That swollen, puffy belly that you hate so much is usually caused by one of four things:
Too Much Fat
What many people think is loose skin is just body fat and the same goes for bloating.
In fact, in my experience working with thousands of people, I’ve found that when people are complaining about chronic bloating, the real issue is too much body fat.
(And if you’d like specific advice about how many calories, how much of each macronutrient, and which foods you should eat to lose body fat quickly, take the Legion Diet Quiz.)
Fortunately, it’s not hard to tell the difference between belly bloating and belly fat.
Bloating comes and goes.
You might wake up with a flat stomach and be carrying a three-pound food baby by the time you go to bed.
Belly fat, on the other hand, doesn’t fluctuate this markedly unless you dramatically over- or undereat.
If you were to measure your waist at the navel every morning and night, you’d see this clearly. If the culprit is bloating, readings would vary widely. If belly fat is to blame, however, readings would be consistent.
You can’t grab bloat by the handful.
Your skin will usually feel thicker but bloat doesn’t jiggle–fat does.
If you determine that your problem is indeed belly fat and not bloat, check out this article for the solution.
Lactose Intolerance
Research shows that approximately 70% of the world’s population can’t properly digest lactose, which is the sugar contained in dairy.
The reason for this is the intestines fail to produce enough of an enzyme called lactase, which is required to fully digest lactose.
The undigested lactose passes through the small intestine unabsorbed and when it lands in the large intestine, bacteria eat it and produce gas as a byproduct.
This expansion in the large intestine creates the swollen, bloated stomach, and diarrhea is common as well.
Irritable Bowel Syndrome or IBS-Like Symptoms
IBS symptoms include abdominal pain, cramping, constipation, bloating, and diarrhea.
The cause causes of IBS are unclear, but triggers can be avoided.
For example, research shows that some people don’t digest certain types of carbohydrates well.
These carbohydrates are known as FODMAPs, or Fermentable Oligo-, Di-, Mono-saccharides And Polyols, and in some people they can cause IBS-like symptoms, including bloating.
(In fact, what many people think is a gluten sensitivity is actually a FODMAP sensitivity.)
Examples of foods that contain FODMAPs are grains like wheat, barley, and rye, beans, dairy, and quite a few fruits and vegetables.
The problem with FODMAPs is similar to the problem with lactose–the molecules pass into the large intestine undigested, where bacteria ferment them, resulting in gas and bloating.
Sodium and Potassium Imbalance
If you increase your sodium intake above the norm, your body will hold onto more water, and you’ll see this most clearly in the water directly under your skin.

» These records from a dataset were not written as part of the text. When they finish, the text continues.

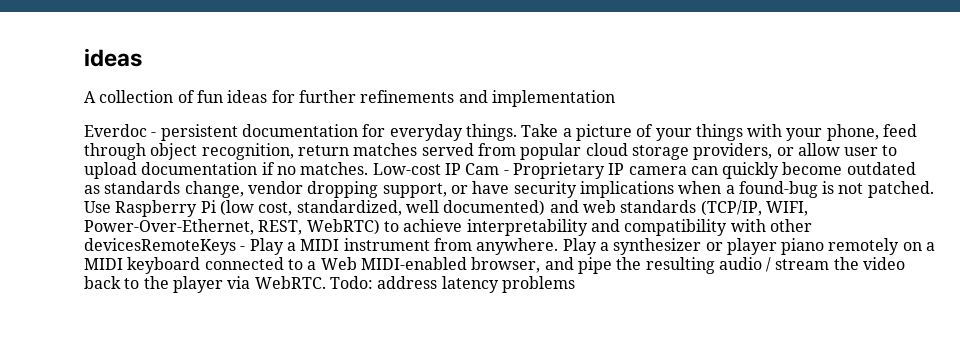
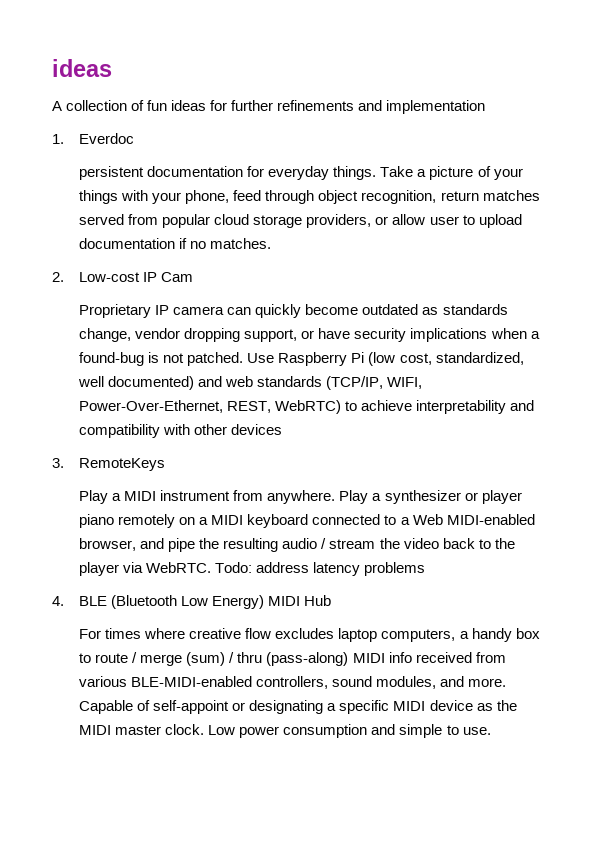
- Everdoc - persistent documentation for everyday things.
+ 1. Everdoc
+ persistent documentation for everyday things.
- Take a picture of your things with your phone, feed through object recognition, return matches served from popular cloud storage providers, or allow user to upload documentation if no matches. Low-cost IP Cam - Proprietary IP camera can quickly become outdated as standards change, vendor dropping support, or have security implications when a found-bug is not patched.
+ Take a picture of your things with your phone, feed through object recognition, return matches served from popular cloud storage providers, or allow user to upload documentation if no matches.
+ 2. Low-cost IP Cam
+ Proprietary IP camera can quickly become outdated as standards change, vendor dropping support, or have security implications when a found-bug is not patched.
- Use Raspberry Pi (low cost, standardized, well documented) and web standards (TCP/IP, WIFI, Power-Over-Ethernet, REST, WebRTC) to achieve interpretability and compatibility with other devicesRemoteKeys - Play a MIDI instrument from anywhere.
+ Use Raspberry Pi (low cost, standardized, well documented) and web standards (TCP/IP, WIFI, Power-Over-Ethernet, REST, WebRTC) to achieve interpretability and compatibility with other devices
+ 3. RemoteKeys
+ Play a MIDI instrument from anywhere.
+ 4. BLE (Bluetooth Low Energy) MIDI Hub
+ For times where creative flow excludes laptop computers, a handy box to route / merge (sum) / thru (pass-along) MIDI info received from various BLE-MIDI-enabled controllers, sound modules, and more. Capable of self-appoint or designating a specific MIDI device as the MIDI master clock. Low power consumption and simple to use.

A relatively slight increase in subcutaneous water makes your skin look noticeably softer and thicker.
What many people don’t realize is how easy it is to skyrocket your sodium intake and cause problems with bloating.

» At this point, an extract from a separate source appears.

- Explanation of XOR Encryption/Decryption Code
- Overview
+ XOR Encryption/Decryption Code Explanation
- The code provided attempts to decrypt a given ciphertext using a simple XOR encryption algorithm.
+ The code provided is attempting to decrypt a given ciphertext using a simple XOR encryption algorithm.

A mere teaspoon of table salt contains about 2.3 grams of sodium (which is the upper daily limit recommended by the Institute of Medicine), and all it takes is a couple additional teaspoons over your normal intake to noticeably increase bloating.
This is why you often wake up bloated after a “cheat meal” at your favorite restaurant. One of the rules of good cooking is most dishes should be salted as much as possible to bring out the flavors.

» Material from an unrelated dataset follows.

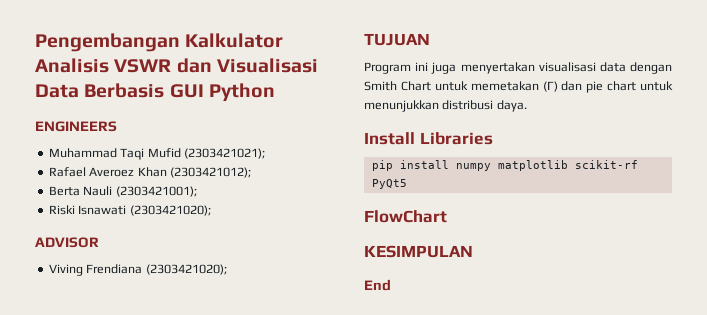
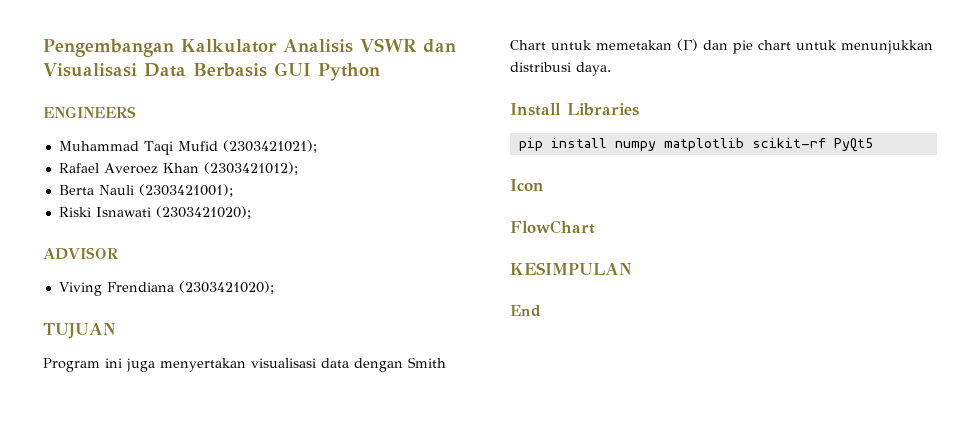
+ Icon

Many people’s sodium intake is all over the place on a day-to-day basis, and in these cases, simply leveling it out is all that’s needed to get rid of the bloating problems. (We’ll talk more about this in a minute.)
Hormonal Disturbances
Hormones are the health scapegoat du jour.
You gained weight?
Don’t listen to those mean bullies accusing you of overeating. It’s your hormones and it’s not your fault!
You can’t lose weight?
You probably just have a slow metabolism, which is caused by evil hormones conspiring against you.
You can’t stop giving into your food cravings?
Willpower has nothing to do with it. The real culprit? You guessed it.
Quacks love to talk about hormones because a little pseudoscientific rambling is all it takes to convince people to buy whatever they’re selling.
So when someone claims that hormones are behind an unwanted body condition, you should get really skeptical really fast.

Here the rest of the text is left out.